TASK DIRECTIONS
Return the data below exactly as given, except for the images.

○ ○ ○ ○ ○ ○ ○

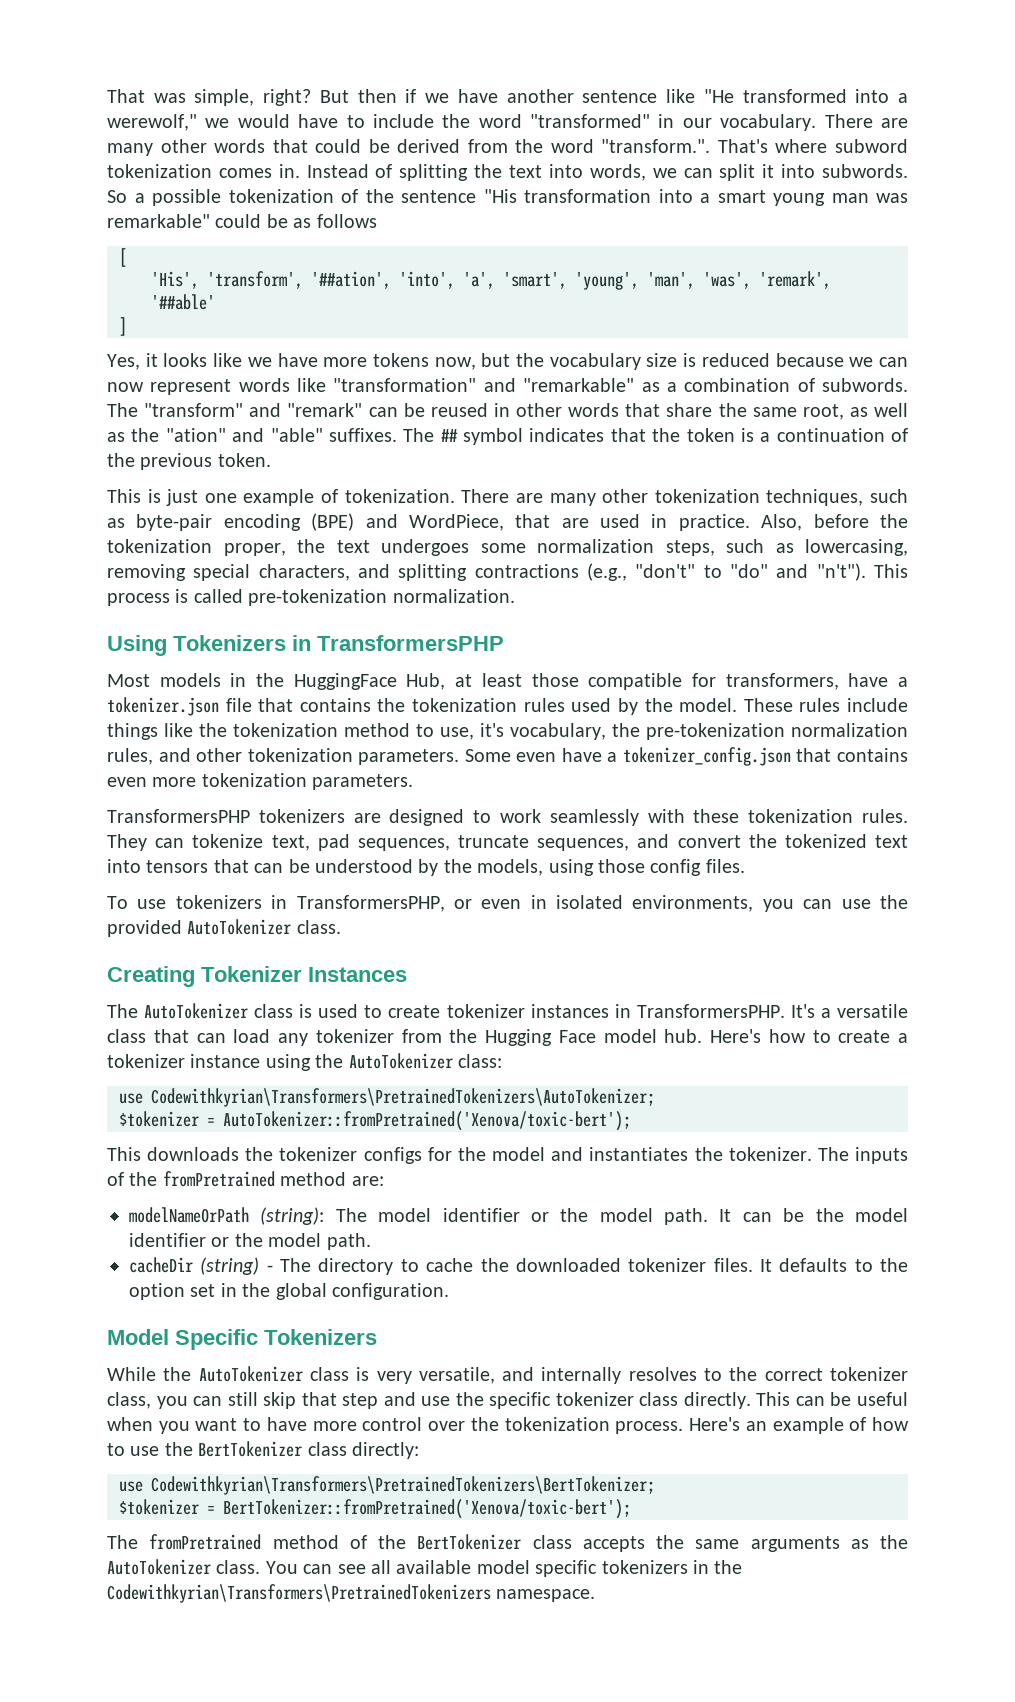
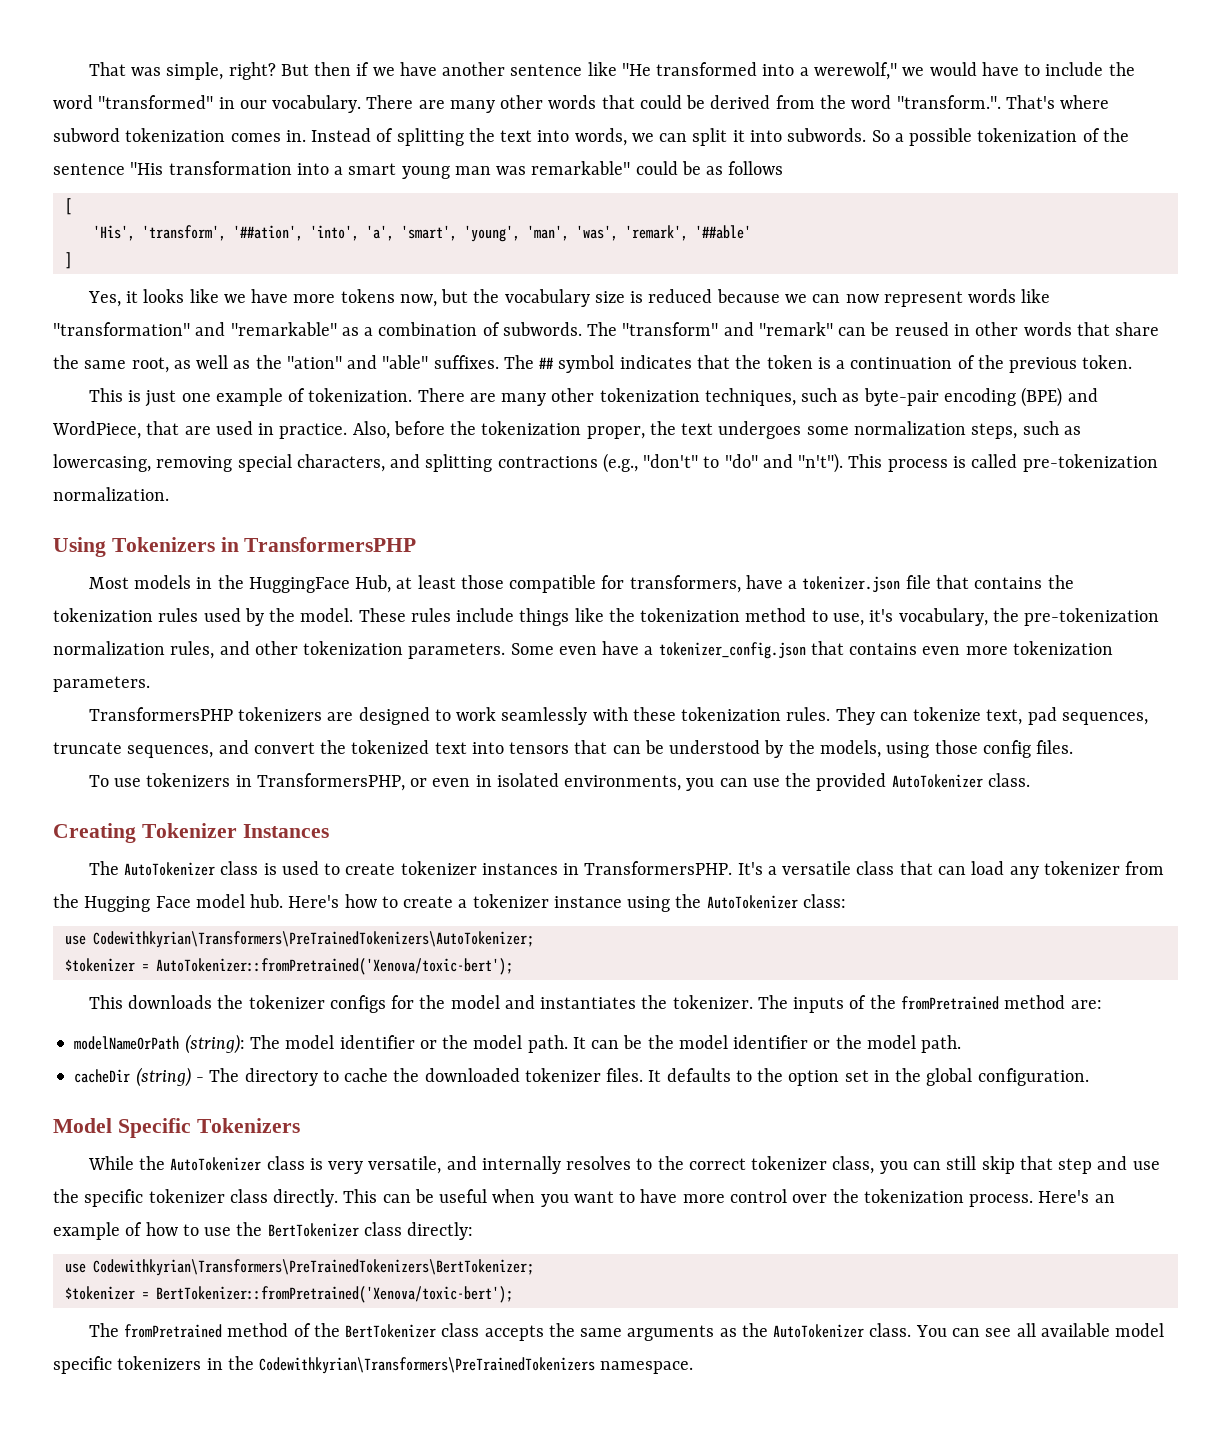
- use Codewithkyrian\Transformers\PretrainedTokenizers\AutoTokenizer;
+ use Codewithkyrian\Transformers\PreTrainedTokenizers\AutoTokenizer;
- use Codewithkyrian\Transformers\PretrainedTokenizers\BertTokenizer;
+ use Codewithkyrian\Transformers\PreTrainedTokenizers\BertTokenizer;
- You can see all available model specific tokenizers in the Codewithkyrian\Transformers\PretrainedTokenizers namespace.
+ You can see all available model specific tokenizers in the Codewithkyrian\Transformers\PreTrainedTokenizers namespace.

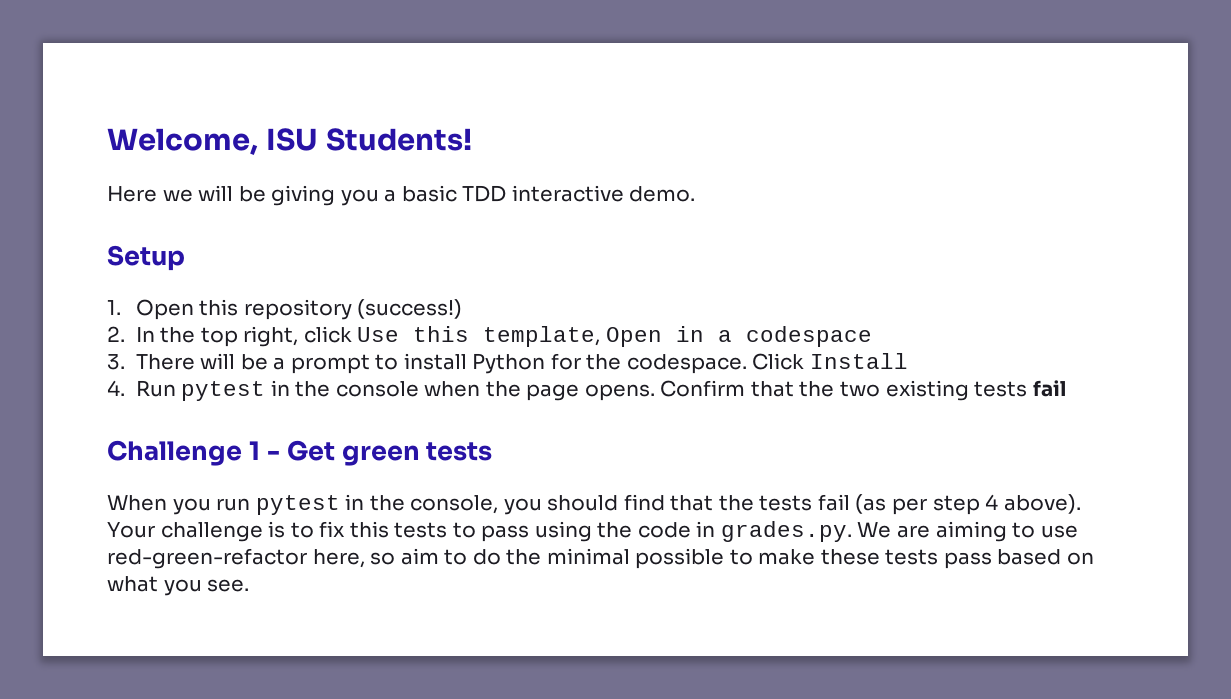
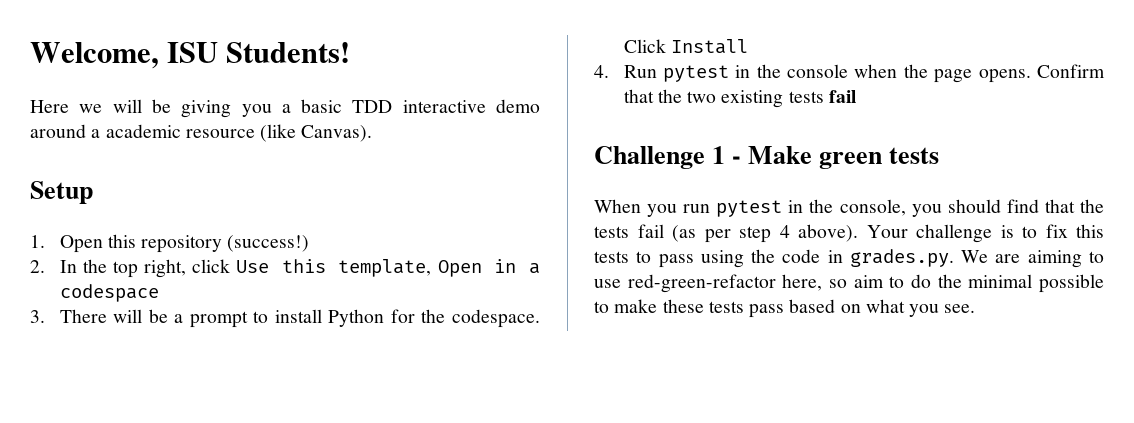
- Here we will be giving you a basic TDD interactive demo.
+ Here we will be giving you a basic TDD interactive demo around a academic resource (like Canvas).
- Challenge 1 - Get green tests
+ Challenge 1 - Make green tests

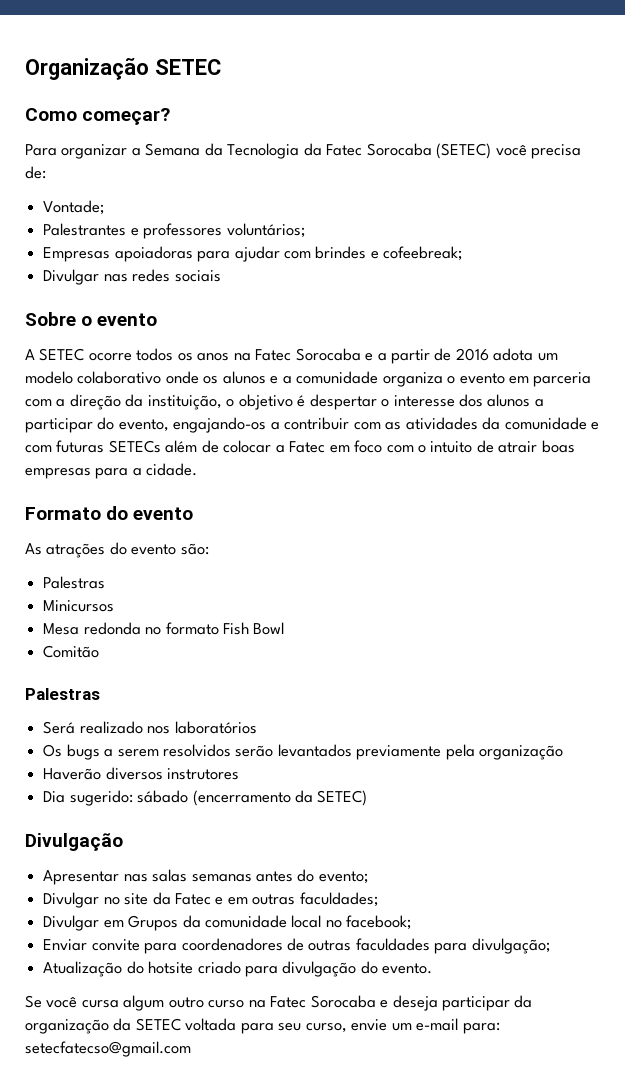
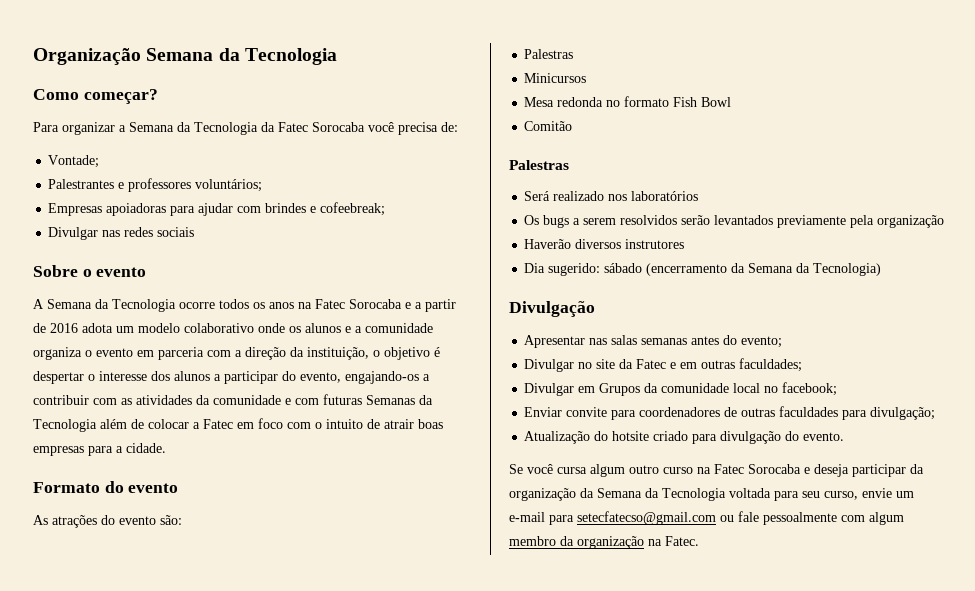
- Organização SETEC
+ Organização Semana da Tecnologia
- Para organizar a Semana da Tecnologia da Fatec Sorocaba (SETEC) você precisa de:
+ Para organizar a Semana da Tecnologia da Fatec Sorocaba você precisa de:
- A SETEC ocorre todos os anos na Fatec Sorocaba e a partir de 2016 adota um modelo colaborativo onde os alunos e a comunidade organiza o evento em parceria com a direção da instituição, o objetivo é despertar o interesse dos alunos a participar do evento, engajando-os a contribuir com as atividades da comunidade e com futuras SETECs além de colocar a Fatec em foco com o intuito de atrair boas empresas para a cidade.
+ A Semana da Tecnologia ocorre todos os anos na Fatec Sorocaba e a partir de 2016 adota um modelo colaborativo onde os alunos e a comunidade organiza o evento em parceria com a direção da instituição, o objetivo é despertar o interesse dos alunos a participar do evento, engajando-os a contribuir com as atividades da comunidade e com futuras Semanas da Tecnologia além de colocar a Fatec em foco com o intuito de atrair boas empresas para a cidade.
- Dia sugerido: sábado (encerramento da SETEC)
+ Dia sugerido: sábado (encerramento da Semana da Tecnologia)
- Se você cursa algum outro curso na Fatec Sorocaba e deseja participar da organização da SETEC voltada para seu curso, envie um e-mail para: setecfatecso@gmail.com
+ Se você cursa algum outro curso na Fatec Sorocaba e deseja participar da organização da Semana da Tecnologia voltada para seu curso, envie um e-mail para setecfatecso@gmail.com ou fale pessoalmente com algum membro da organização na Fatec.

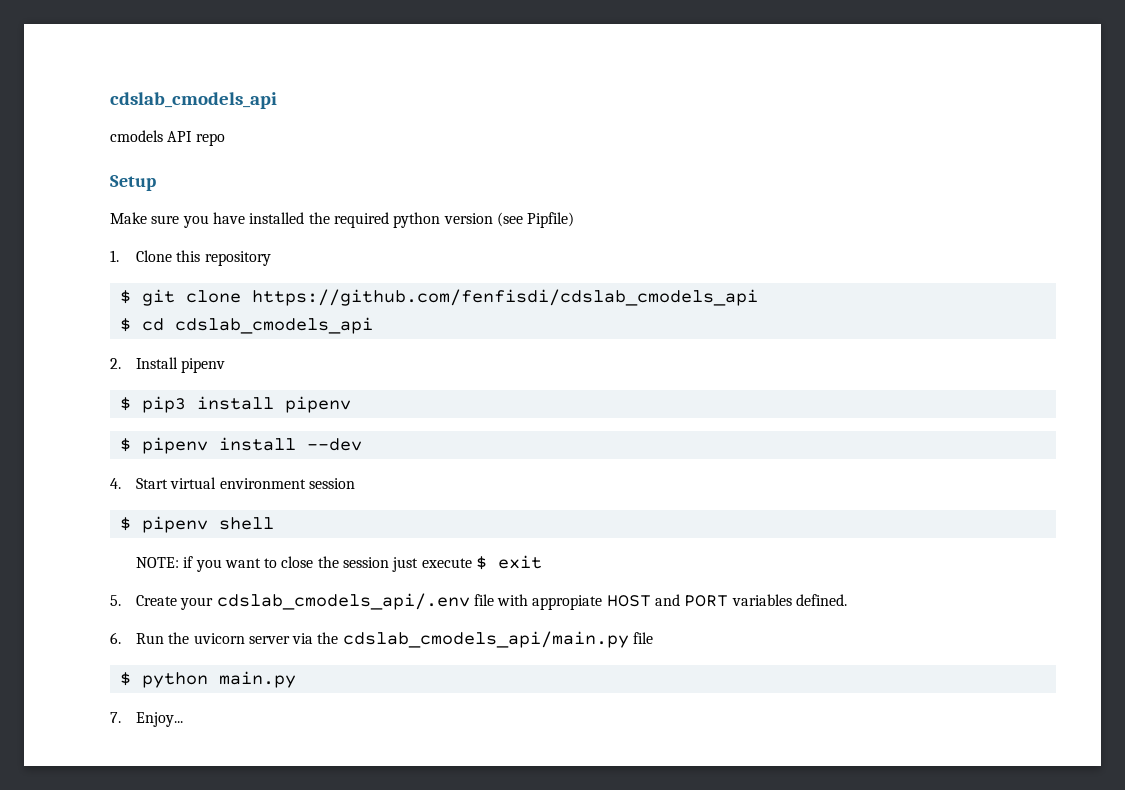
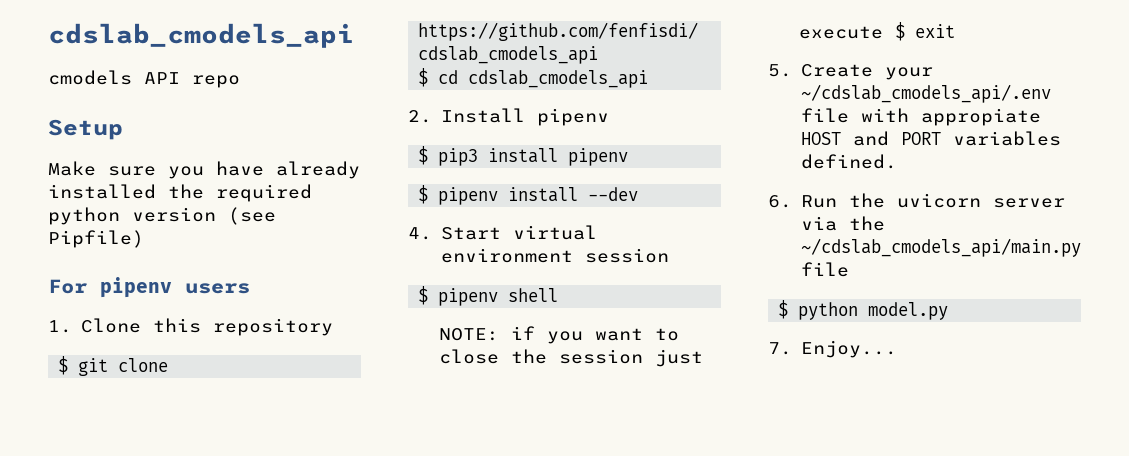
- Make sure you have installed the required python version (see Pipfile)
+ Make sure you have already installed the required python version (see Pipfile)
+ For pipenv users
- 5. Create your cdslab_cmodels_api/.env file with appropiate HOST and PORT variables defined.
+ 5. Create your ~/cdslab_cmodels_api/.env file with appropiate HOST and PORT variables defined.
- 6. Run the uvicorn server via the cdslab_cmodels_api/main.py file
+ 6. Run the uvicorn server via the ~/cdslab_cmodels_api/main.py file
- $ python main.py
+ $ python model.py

○ ○ ○ ○ ○ ○ ○

RESULT
- use Codewithkyrian\Transformers\PretrainedTokenizers\AutoTokenizer;
+ use Codewithkyrian\Transformers\PreTrainedTokenizers\AutoTokenizer;
- use Codewithkyrian\Transformers\PretrainedTokenizers\BertTokenizer;
+ use Codewithkyrian\Transformers\PreTrainedTokenizers\BertTokenizer;
- You can see all available model specific tokenizers in the Codewithkyrian\Transformers\PretrainedTokenizers namespace.
+ You can see all available model specific tokenizers in the Codewithkyrian\Transformers\PreTrainedTokenizers namespace.

- Here we will be giving you a basic TDD interactive demo.
+ Here we will be giving you a basic TDD interactive demo around a academic resource (like Canvas).
- Challenge 1 - Get green tests
+ Challenge 1 - Make green tests

- Organização SETEC
+ Organização Semana da Tecnologia
- Para organizar a Semana da Tecnologia da Fatec Sorocaba (SETEC) você precisa de:
+ Para organizar a Semana da Tecnologia da Fatec Sorocaba você precisa de:
- A SETEC ocorre todos os anos na Fatec Sorocaba e a partir de 2016 adota um modelo colaborativo onde os alunos e a comunidade organiza o evento em parceria com a direção da instituição, o objetivo é despertar o interesse dos alunos a participar do evento, engajando-os a contribuir com as atividades da comunidade e com futuras SETECs além de colocar a Fatec em foco com o intuito de atrair boas empresas para a cidade.
+ A Semana da Tecnologia ocorre todos os anos na Fatec Sorocaba e a partir de 2016 adota um modelo colaborativo onde os alunos e a comunidade organiza o evento em parceria com a direção da instituição, o objetivo é despertar o interesse dos alunos a participar do evento, engajando-os a contribuir com as atividades da comunidade e com futuras Semanas da Tecnologia além de colocar a Fatec em foco com o intuito de atrair boas empresas para a cidade.
- Dia sugerido: sábado (encerramento da SETEC)
+ Dia sugerido: sábado (encerramento da Semana da Tecnologia)
- Se você cursa algum outro curso na Fatec Sorocaba e deseja participar da organização da SETEC voltada para seu curso, envie um e-mail para: setecfatecso@gmail.com
+ Se você cursa algum outro curso na Fatec Sorocaba e deseja participar da organização da Semana da Tecnologia voltada para seu curso, envie um e-mail para setecfatecso@gmail.com ou fale pessoalmente com algum membro da organização na Fatec.

- Make sure you have installed the required python version (see Pipfile)
+ Make sure you have already installed the required python version (see Pipfile)
+ For pipenv users
- 5. Create your cdslab_cmodels_api/.env file with appropiate HOST and PORT variables defined.
+ 5. Create your ~/cdslab_cmodels_api/.env file with appropiate HOST and PORT variables defined.
- 6. Run the uvicorn server via the cdslab_cmodels_api/main.py file
+ 6. Run the uvicorn server via the ~/cdslab_cmodels_api/main.py file
- $ python main.py
+ $ python model.py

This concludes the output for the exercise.